Task to carry out:
Find how many lines in the listing below include the word "kostede". Give that number only.
Material for this task below:
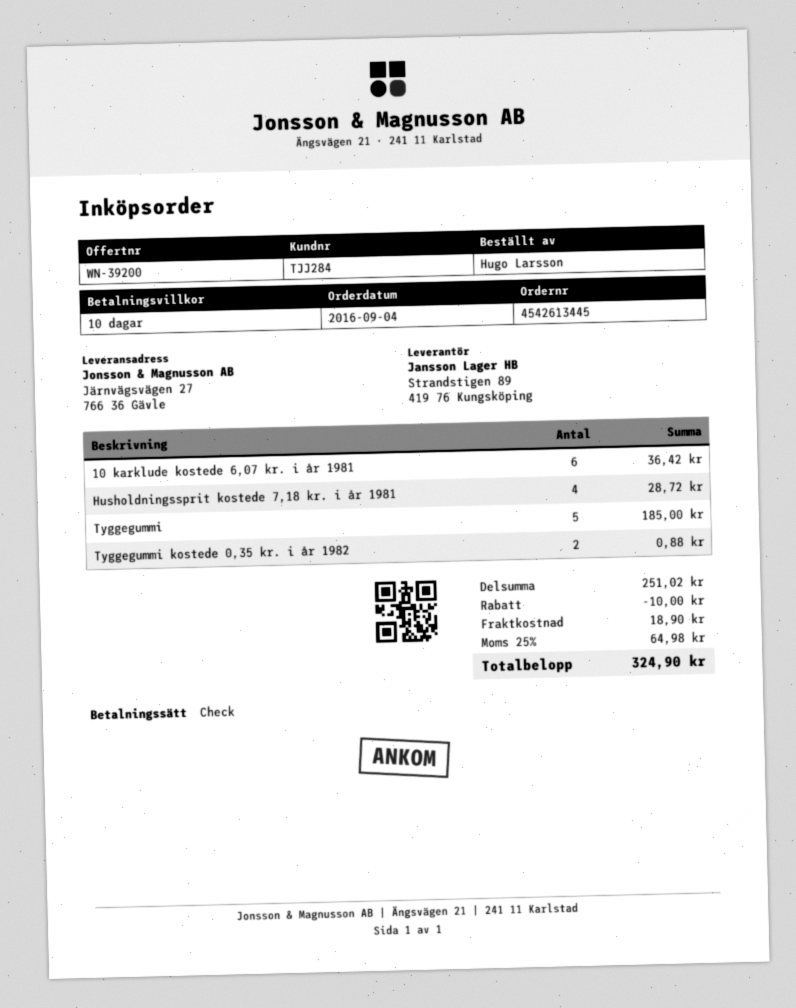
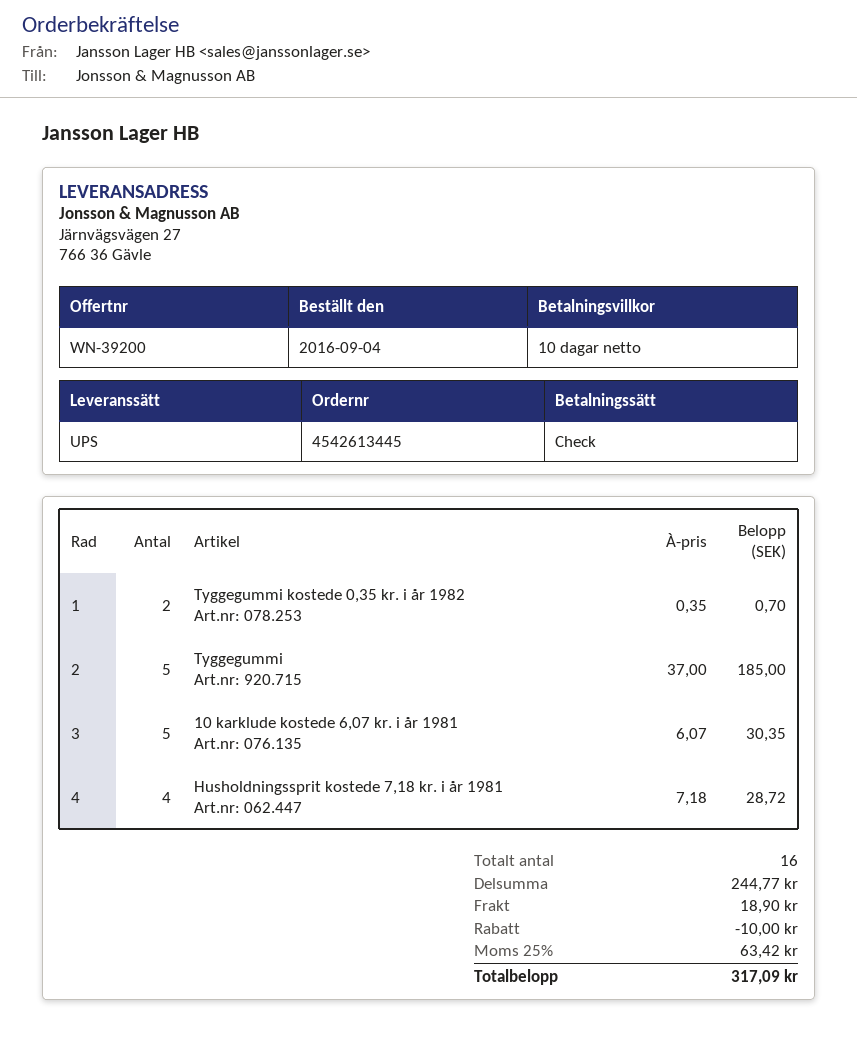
10 karklude kostede 6,07 kr. i år 1981: 6 for 36.42 -> 5 for 30.35
Tyggegummi kostede 0,35 kr. i år 1982: 2 for 0.88 -> 2 for 0.70
subtotal: 251.02 -> 244.77
tax: 25% = 64.98 -> 25% = 63.42
total: 324.90 -> 317.09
End of Material for this task.
Response:
2